I'm beginning to get a handle on this blasé phase I seem to be going through. I really have seen it all before. I'm feeling the pangs of loneliness more strongly, knowing full well this feeling will come and go. I am completely aware that the alone nature of my existence has a lot to do with ALS and lifestyle limitations.
Over the last few weeks I have been having a text conversation with a woman. She is in a wheelchair, however she is a paraplegic thanks to an accident in her younger years. She lives a full and complete life, has children, has her own home. In short, she has a lot in common with me when it comes to physical, and likely emotional, lifestyle.
In our discussions, in all discussions with anyone, I am quite direct. I don't really have a lot of time to beat around the bush, not with ALS chasing me as I do so. I get to the point as fast as I reasonably can, without seeming too blunt. So after a reasonable conversation time, I asked about sex. Quite reasonably, she declined on details but said she would only consider sex after marriage. It is a view I have heard before and understand completely.
Unfortunately for me, I don't have a lot of time and energy for marriage. I would get married, except whoever marries me would have to have a very good pre-nuptual agreement to avoid getting the debts I have built up on Visa and MasterCard. Then there is the money I own on strata fees. There's been a bit of delinquency in my last few years; I would hate to bring that into a marriage. Also, I just don't want to go through the hassle of getting married. It's all just too much for me.
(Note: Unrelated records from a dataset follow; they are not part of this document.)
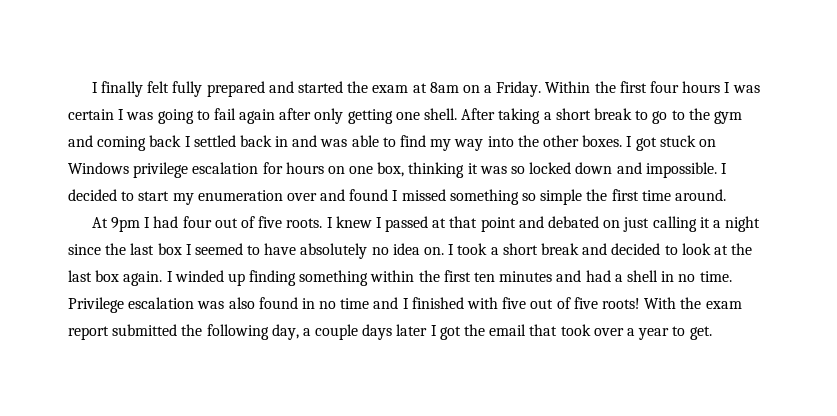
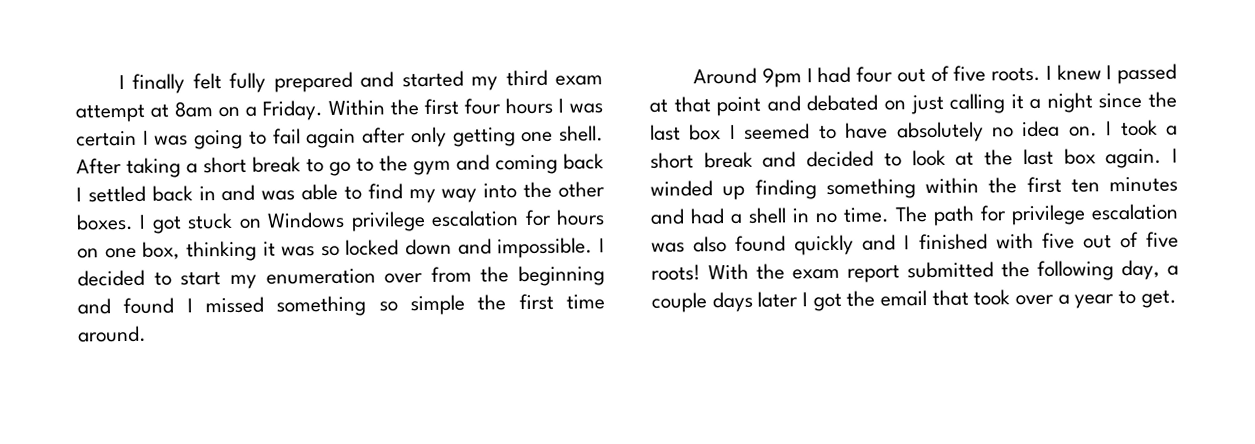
- I finally felt fully prepared and started the exam at 8am on a Friday.
+ I finally felt fully prepared and started my third exam attempt at 8am on a Friday.
- I decided to start my enumeration over and found I missed something so simple the first time around.
+ I decided to start my enumeration over from the beginning and found I missed something so simple the first time around.
- At 9pm I had four out of five roots.
+ Around 9pm I had four out of five roots.
- Privilege escalation was also found in no time and I finished with five out of five roots!
+ The path for privilege escalation was also found quickly and I finished with five out of five roots!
You see, I've seen it before. Marriage, sex, children, work, life. There are lots of new expereinces out there for me, I know this. They just have to happen soon. How soon? That's the problem; I cannot define "soon". All I can say for sure is my life expectations are decidedly shorter term than most. My ability to handle stress is much lower than most. I am both emotionally and physically weakened by ALS. I know what all this looks like. I live it every day. It gets tiring after a while. Wake me up when it's over.